During the 2008 U.S. presidential election campaign, and the party primaries that preceded it, the Barack Obama machine created a political revolution.

Bolting together social media components and demonstrating an understanding of notions like branding and engagement allowed the Obama campaign to raise funds, organize locally and, most importantly, get out the vote in a key demographic that had been staying away from the polls in droves.

Canada’s first social media federal election is over. While all the major parties opened their eyes and arms to social media, it’s not quite the inspiring story that the Obama victory was.

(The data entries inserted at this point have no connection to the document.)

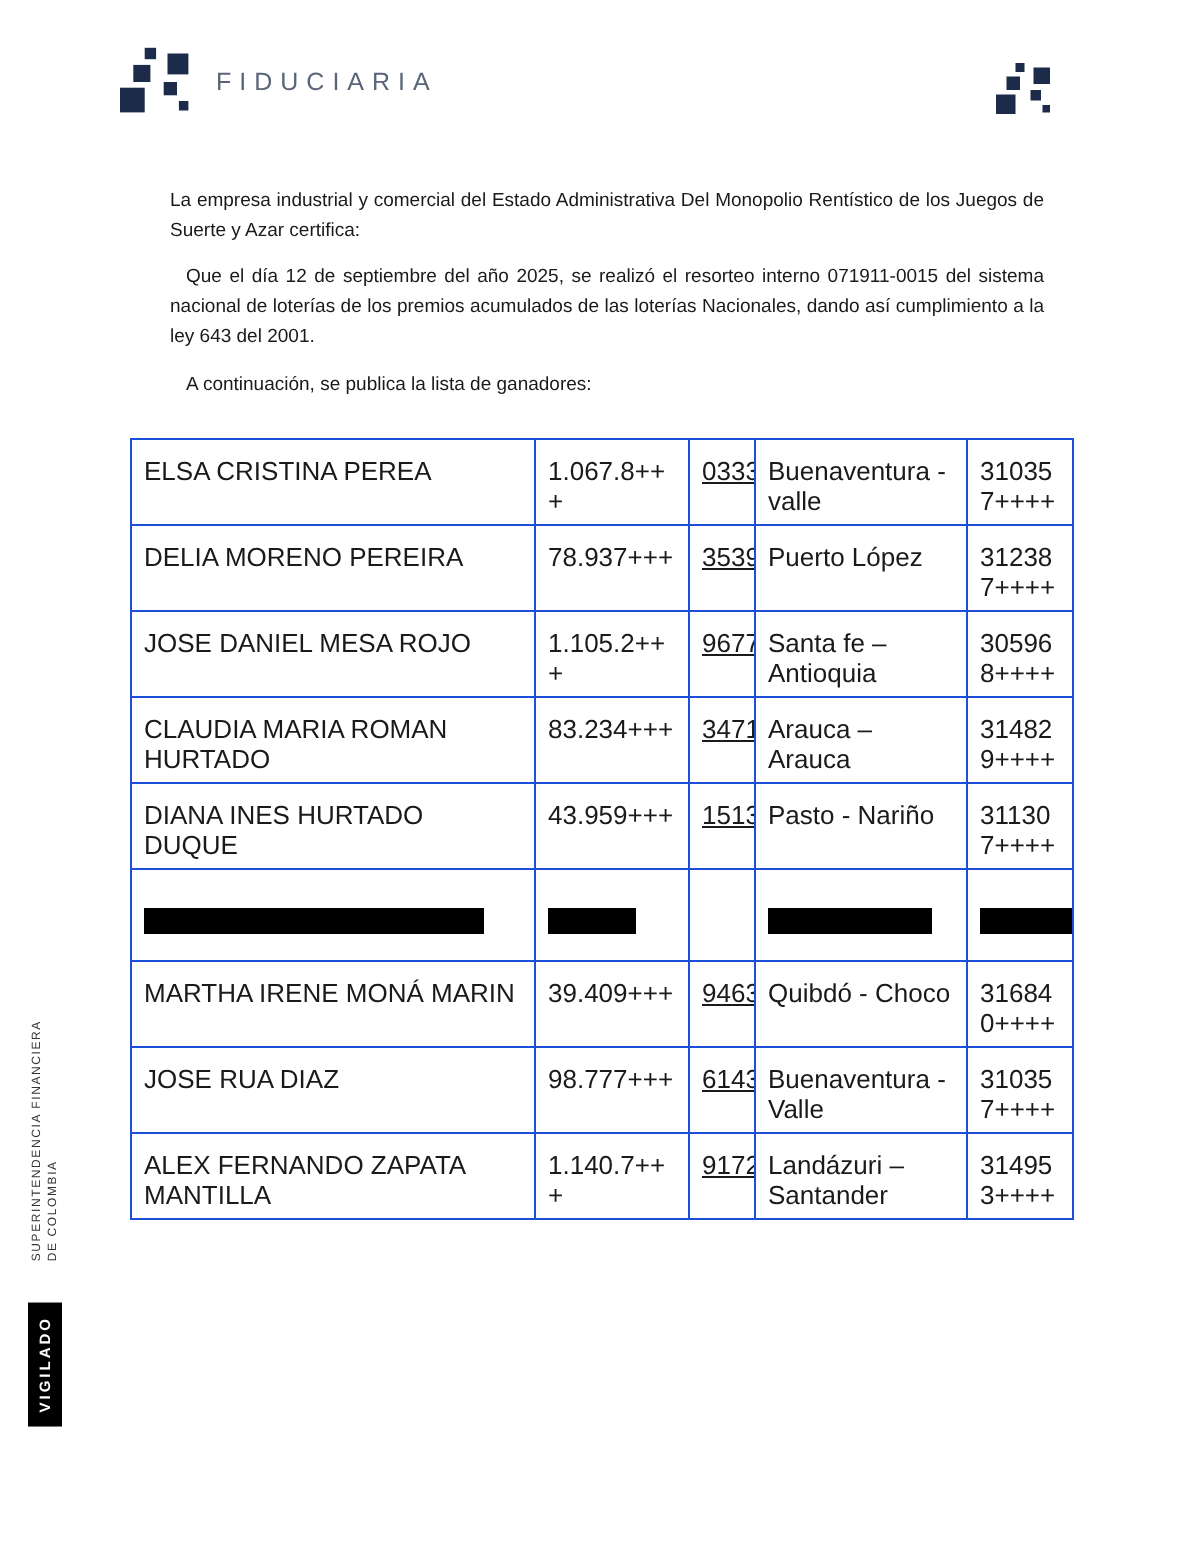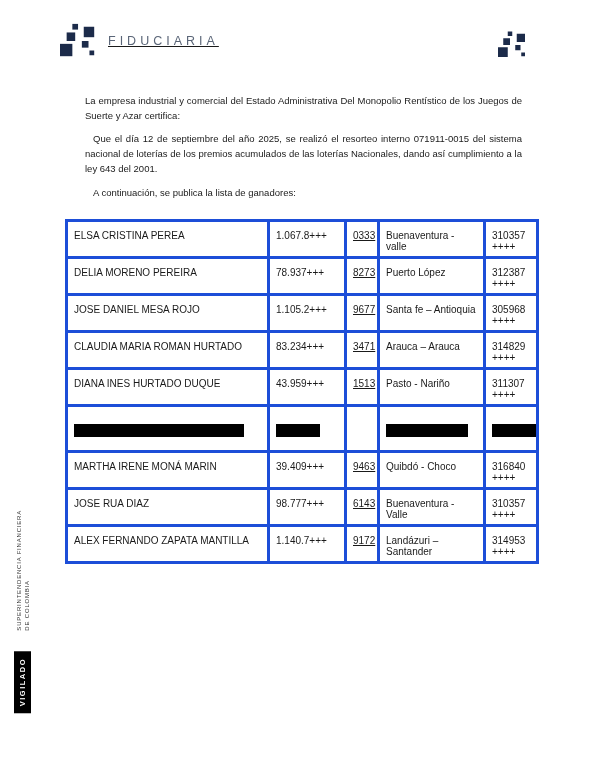--- a/index.html
+++ b/index.html
@@ -9,42 +9,42 @@
     font-family: "Liberation Sans", sans-serif;
     color: #1a1a1a;
     position: relative;
     overflow: hidden;
   }
   :root { --brand-navy: #1c2b4a; }
 
   
   .header-logo {
     position: absolute; top: 22px; left: 60px;
-    display: flex; align-items: center; gap: 10px; text-decoration: underline;
+    display: flex; align-items: center; gap: 10px;
   }
   .logo-icon { width: 38px; height: 38px; }
   .logo-icon rect, .corner-icon rect { fill: var(--brand-navy); }
   .logo-text { display: flex; flex-direction: column; line-height: 1.2; }
   .brand-top { font-size: 12.5px; letter-spacing: 4px; color: #5a6577; font-weight: 400; }
   .brand-bottom { font-size: 12.5px; font-weight: bold; color: var(--brand-navy); letter-spacing: 0.6px; }
   .corner-icon { position: absolute; top: 30px; right: 72px; width: 30px; height: 30px; }
 
   
   .content { position: absolute; top: 94px; left: 85px; width: 437px; }
   .content p { font-size: 9.5px; line-height: 1.55; text-align: justify; margin-bottom: 9px; }
   .content p.indent { text-indent: 8px; }
 
   
   table.winners {
     position: absolute; top: 219px; left: 65px; width: 471px;
     border-collapse: collapse; table-layout: fixed;
   }
   table.winners td {
-    border: 3px solid #1d4ed8;
-    font-size: 10px;
+    border: 1px solid #1d4ed8;
+    font-size: 13px;
     padding: 8px 6px 4px 6px;
     height: 27px;
     vertical-align: top;
     overflow: hidden;
     word-wrap: break-word;
   }
   td.col-code { white-space: nowrap; text-decoration: underline; }
   tr.redacted-row td { height: 46px; vertical-align: middle; }
   .redaction-bar { display: inline-block; height: 13px; background: #000; vertical-align: middle; }
 
@@ -105,21 +105,21 @@
       <tr>
         <td class="col-name">ELSA CRISTINA PEREA</td>
         <td class="col-amount">1.067.8+++</td>
         <td class="col-code">0333</td>
         <td class="col-city">Buenaventura - valle</td>
         <td class="col-serial">310357++++</td>
       </tr>
       <tr>
         <td class="col-name">DELIA MORENO PEREIRA</td>
         <td class="col-amount">78.937+++</td>
-        <td class="col-code">8273</td>
+        <td class="col-code">3539</td>
         <td class="col-city">Puerto López</td>
         <td class="col-serial">312387++++</td>
       </tr>
       <tr>
         <td class="col-name">JOSE DANIEL MESA ROJO</td>
         <td class="col-amount">1.105.2+++</td>
         <td class="col-code">9677</td>
         <td class="col-city">Santa fe – Antioquia</td>
         <td class="col-serial">305968++++</td>
       </tr>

Social media-wise, the campaign wasn’t about engagement so much as alienation. A university student was denied access to a rally for Conservative leader Stephen Harper after a campaign aide spotted photos of her with Liberal leader Michael Ignatieff on her Facebook page. A Green party candidate in British Columbia resigned over a favourite quote on his Facebook page raised a furor. Candidates flocked to Twitter, then didn’t update much. At least campaign trail photos and video made it to Facebook and Web pages. (Interestingly, the photo section of the Conservative party Web site exclusively features pictures of Harper on the campaign trail; the Liberal Web presence is similarly dominated by Ignatieff, though it’s not as obvious because the material is mixed in with video clips and ads.)

In fact, it was everyone but the politicians who managed to leverage social media successfully during the campaign.

Members of the press who followed the campaign were all over Twitter, offering real-time, if abbreviated, coverage. It was a balance between the unmediated (by virtue of its immediacy) and the mediated (as in, mediated by years of experience and journalistic standards), and of straight fact, opinion, debate, humour and calling out.

Issues of freedom of expression were front and centre, too, thanks to Elections Canada’s warning to not tweet election results from the east before the close of polls in the west. Some vowed they would tweet regardless, and some vowed they’d tweet inaccurate results.

Activists from outside the party structure, from party-line “citizen” bloggers to, contributed their two cents, with varying degrees of elegance, humour and credibility.

And we saw the first candidate propelled into candidacy by virtue of his social media cred. Christopher White, a University of Alberta student, ran as an independent in Edmonton-Strathcona, largely on the strength of his Facebook campaign to stop the prorogation of Parliament by Harper last winter.

So, no, this hasn’t been the epoch-making social media election we’d anticipated. But if we judge by the metric of voter turnout, it can only be considered a success. A vast improvement over last years’ election is almost guaranteed — its was the lowest on record.